A plot of measured plaque forming units against time (FIG. 8) indicated that surface-bound PKMA inactivated the virus with a logarithmic relationship, reducing the concentration of viruses by 4 orders of magnitude (i.e. by 99.99%) in a four hour time period.

In this patent document, the word “comprising” is used in its non-limiting sense to mean that items following the word are included, but items not specifically mentioned are not excluded. A reference to an element by the indefinite article “a” does not exclude the possibility that more than one of the element is present, unless the context clearly requires that there be one and only one of the elements.

The scope of the claims should not be limited by the illustrated embodiments set forth as examples, but should be given the broadest interpretation consistent with a purposive construction of the claims in view of the description as a whole.

Claims

1. A molecular conjugate comprising a photosensitizer moiety chemically bonded to at least one diazirine moiety.

2. The conjugate of claim 1 wherein the photosensitizer moiety is selected from the group consisting of a porphyrin, a corrole, a phthalocyanine and a phenothiazinium.

3. The conjugate of claim 1 wherein the diazirine moiety comprises a trifluoromethyl aryldiazirine group.

4. The conjugate of claim 3 wherein the photosensitizer is selected from the group consisting of a porphyrin, a corrole, a phthalocyanine and a phenothiazinium.

5. The conjugate of claim 4 wherein the conjugate is a monovalent compound as shown in FIG. 1.

6. The conjugate of claim 4 wherein the conjugate is a multivalent compound as shown in FIG. 2.

7. The conjugate of claim 4 wherein the conjugate is a compound as shown in FIG. 3.

8. The conjugate zinc 5,10,15,20-tetra(4-pyridyl)-21H,23H-porphine tetrakis(4-[3-(trifluoromethyl)-3H-diazirin-3-yl]benzobromide).

9. A method of preparing a conjugate of claim 1 as shown in FIG. 4.

10. A coated material comprising a substrate and a conjugate of claim 1.

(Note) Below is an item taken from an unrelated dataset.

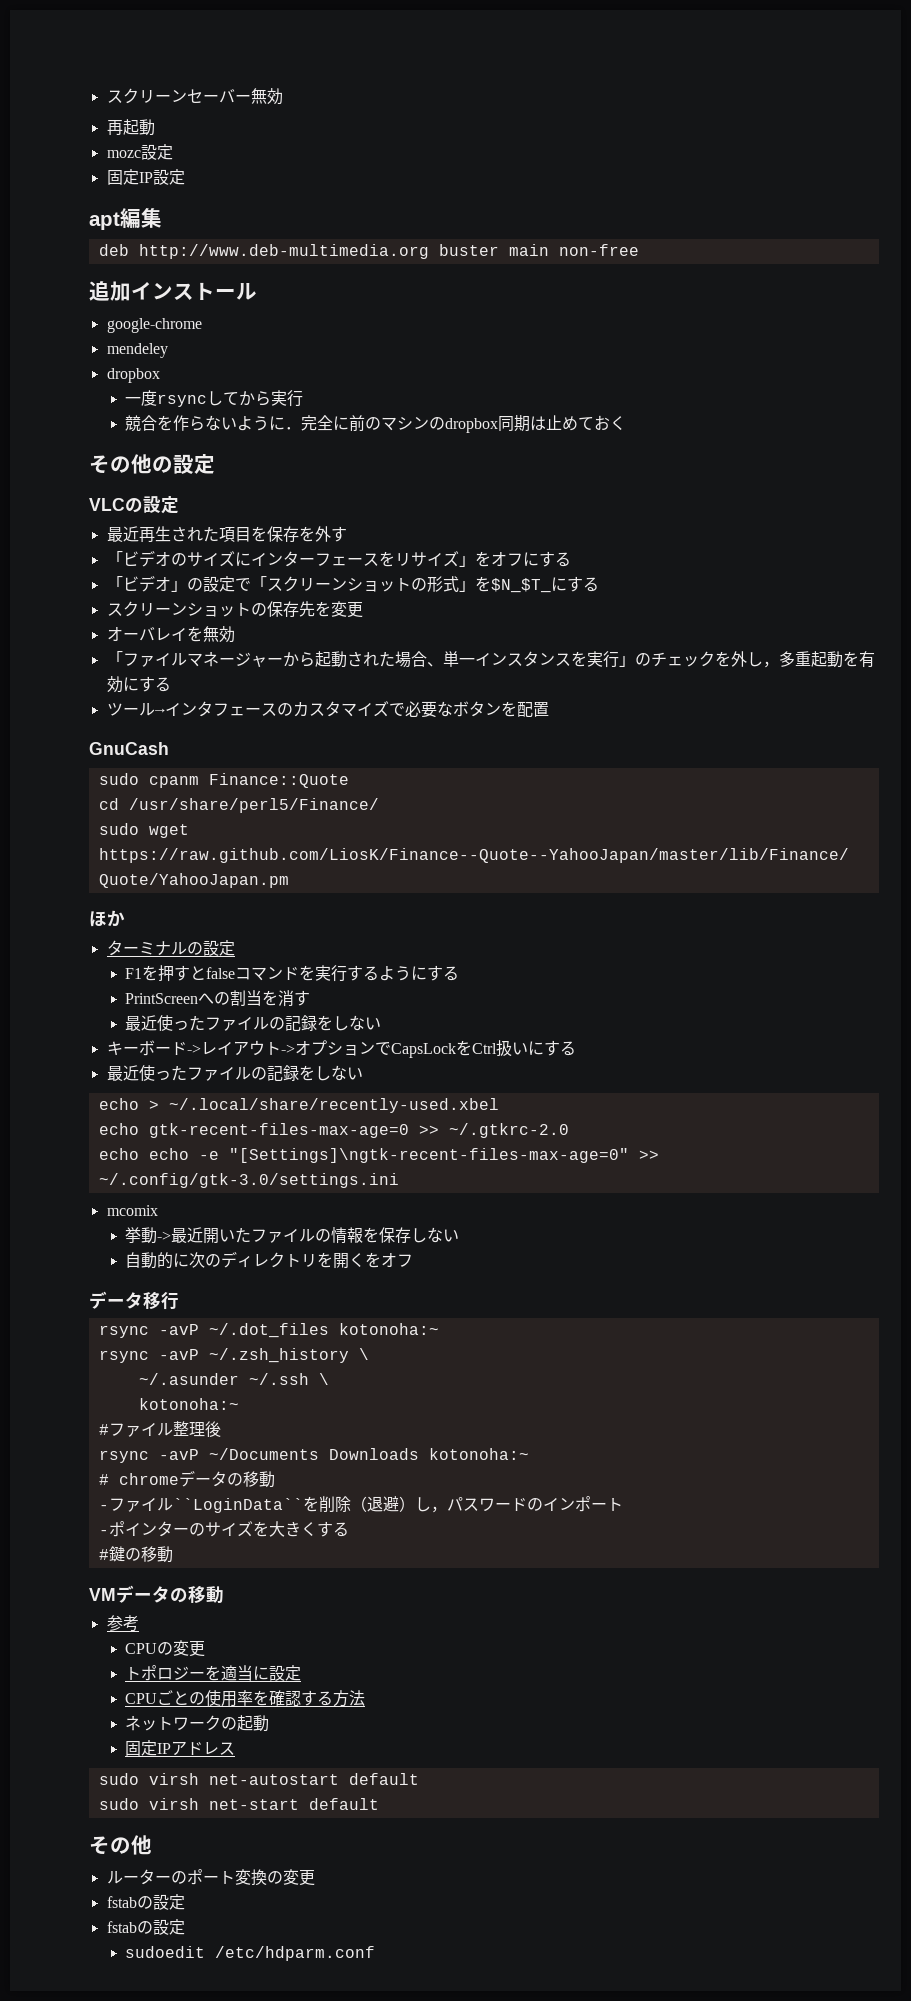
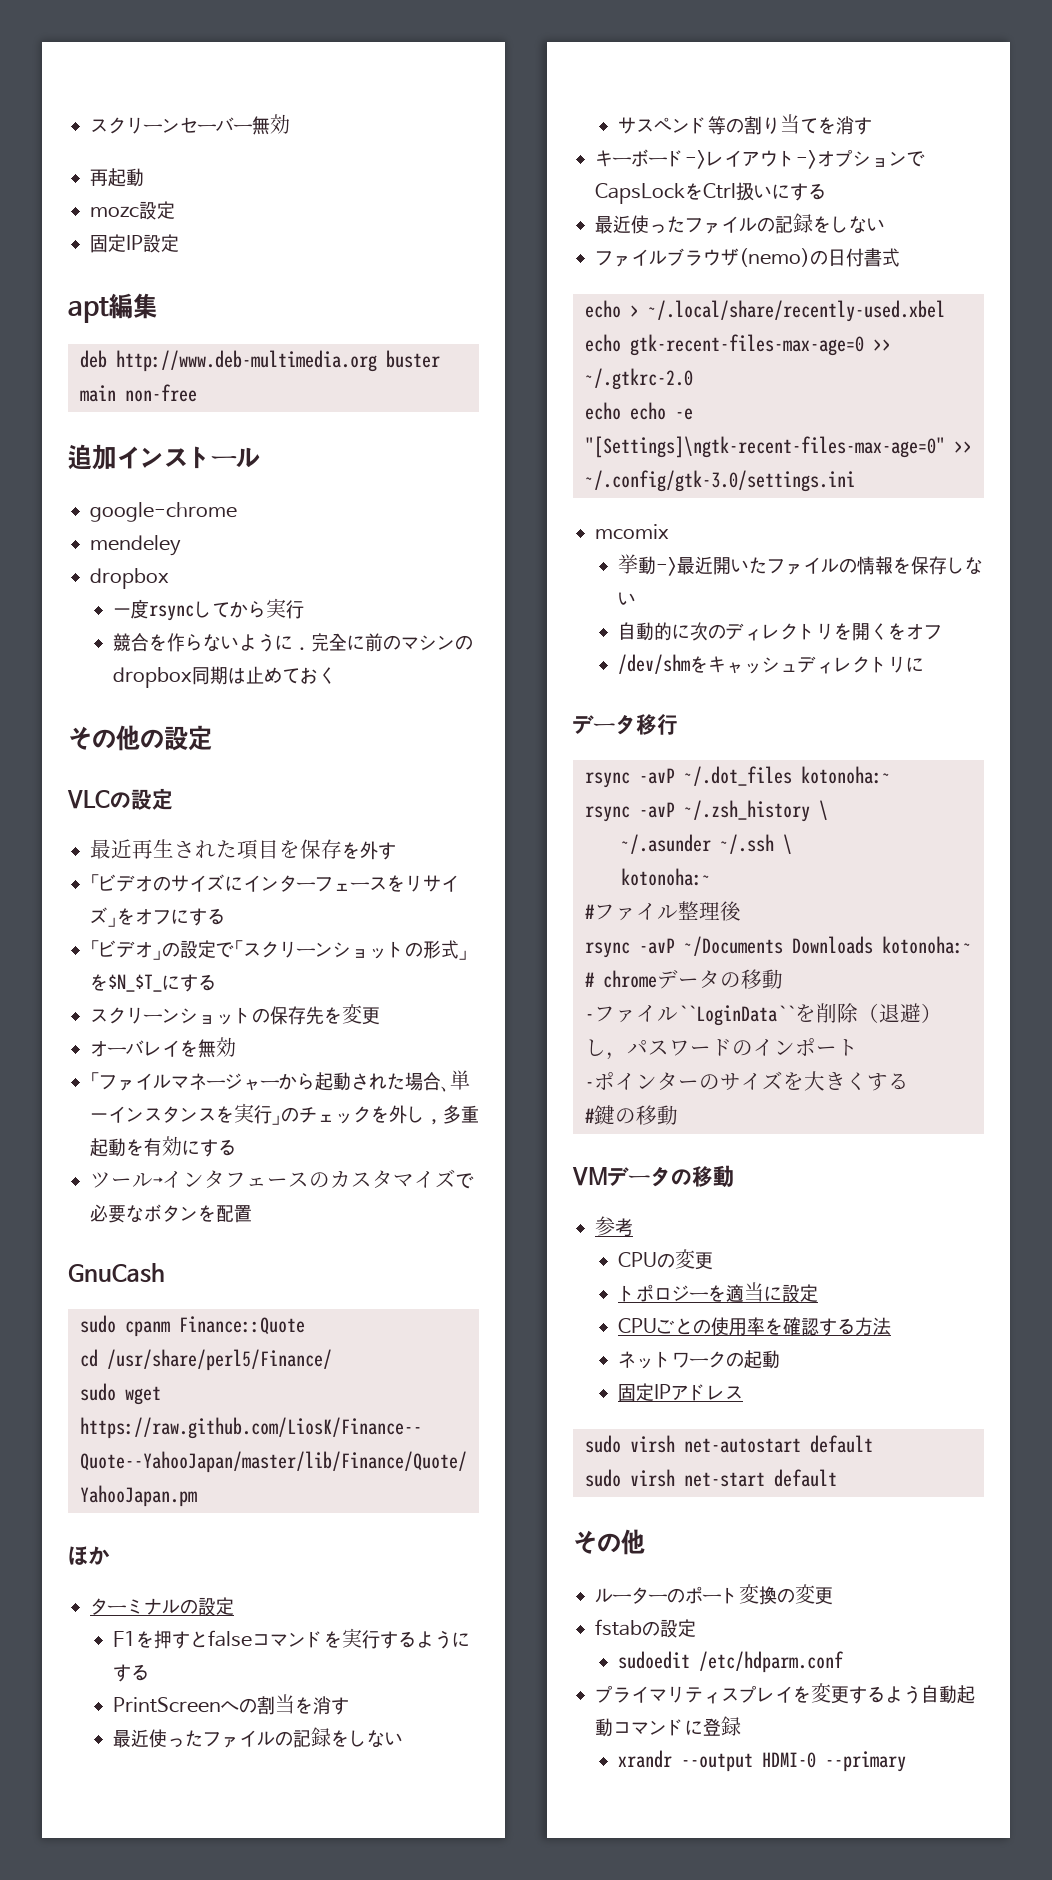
(382, 1023) none -> [618,114,873,135] // サスペンド等の割り当てを消す
(363, 1073) none -> [595,248,900,267] // ファイルブラウザ(nemo)の日付書式
(414, 1260) none -> [618,654,925,674] // /dev/shmをキャッシュディレクトリに
[106,1919,185,1935] // fstabの設定 -> (696, 1628) none
(376, 1953) none -> [595,1683,975,1704] [595,1716,741,1737] [618,1750,907,1772] // プライマリティスプレイを変更するよう自動起動コマンドに登録 // xrandr --output HDMI-0 --primary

11. The coated material of claim 10 wherein the conjugate is adhesively bonded to the substrate.

12. The coated material of claim 10 wherein the conjugate is covalently fused to the substrate.

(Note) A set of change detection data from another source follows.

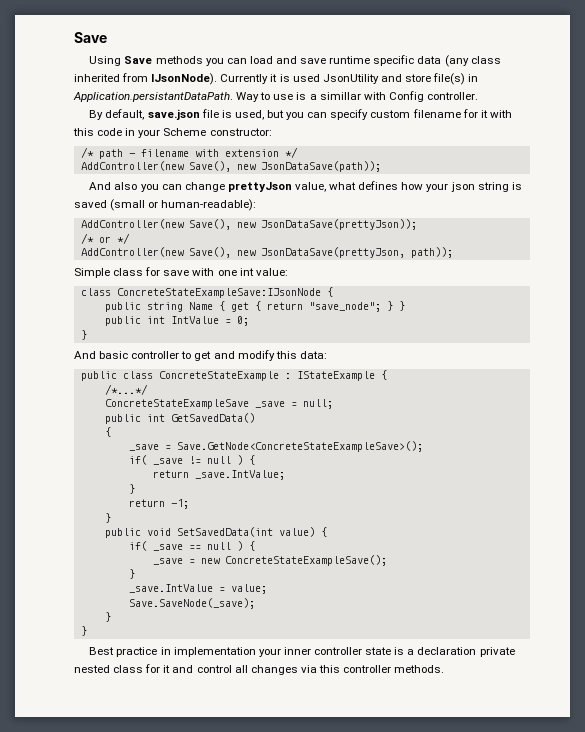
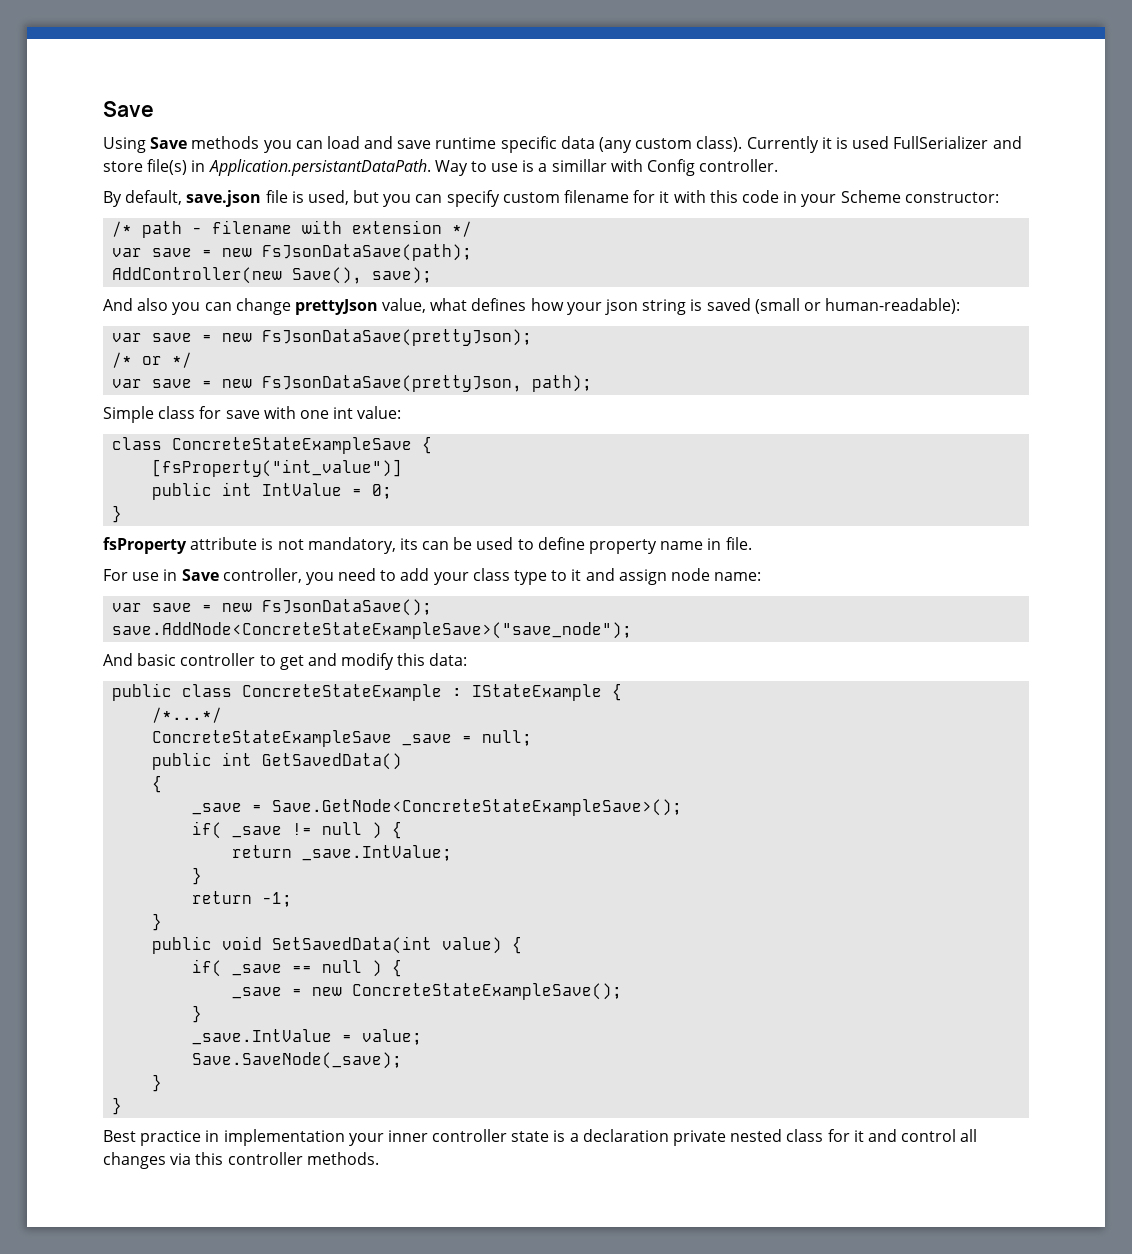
[470,56,501,64] [74,73,218,85] class inherited from IJsonNode). -> [635,136,743,152] custom class).
[322,74,379,84] JsonUtility -> [893,136,989,149] FullSerializer
[80,161,381,172] // AddController(new Save(), new JsonDataSave(path)); -> [112,244,473,261] [112,267,433,284] // var save = new FsJsonDataSave(path); // AddController(new Save(), save);
[80,219,417,230] [80,233,130,244] [80,247,453,258] AddController(new Save(), new JsonDataSave(prettyJson)); // /* or */ // AddController(new Save(), new JsonDataSave(prettyJson, path)); -> [112,329,533,346] [112,352,193,368] [112,375,593,392] var save = new FsJsonDataSave(prettyJson); // /* or */ // var save = new FsJsonDataSave(prettyJson, path);
[116,287,333,298] [104,301,405,312] ConcreteStateExampleSave:IJsonNode { // public string Name { get { return "save_node"; } } -> [172,436,433,454] [152,459,403,477] ConcreteStateExampleSave { // [fsProperty("int_value")]
(87, 335) none -> [103,537,752,554] [103,568,762,585] [112,599,433,616] [112,622,633,639] // fsProperty attribute is not mandatory, its can be used to define property name in file. // For use in Save controller, you need to add your class type to it and assign node name: // var save = new FsJsonDataSave(); // save.AddNode<ConcreteStateExampleSave>("save_node");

13. The coated material of claim 12 wherein the substrate is a polymeric material.

14. The coated material of claim 13 wherein the substrate is a non-woven textile.

15. The coated material of claim 10 wherein the substrate is a finished product.

16. A method of preparing a coated material of claim 10 comprising the steps of dissolving a conjugate of claim 1 in a suitable solvent and applying the resulting solution to the material.

17. The method of claim 16 wherein the solvent is selected from the group consisting of pentane, diethyl ether, acetone, methanol, ethanol, water, and super-critical CO2.

18. A method of preparing a coated material of claim 10 by directly applying a conjugate of claim 1 to the material.

19. The use of a conjugate of claim 1 to provide a material having anti-pathogenic properties.

20. The use of a conjugate of claim 19 to provide a material having anti-viral properties.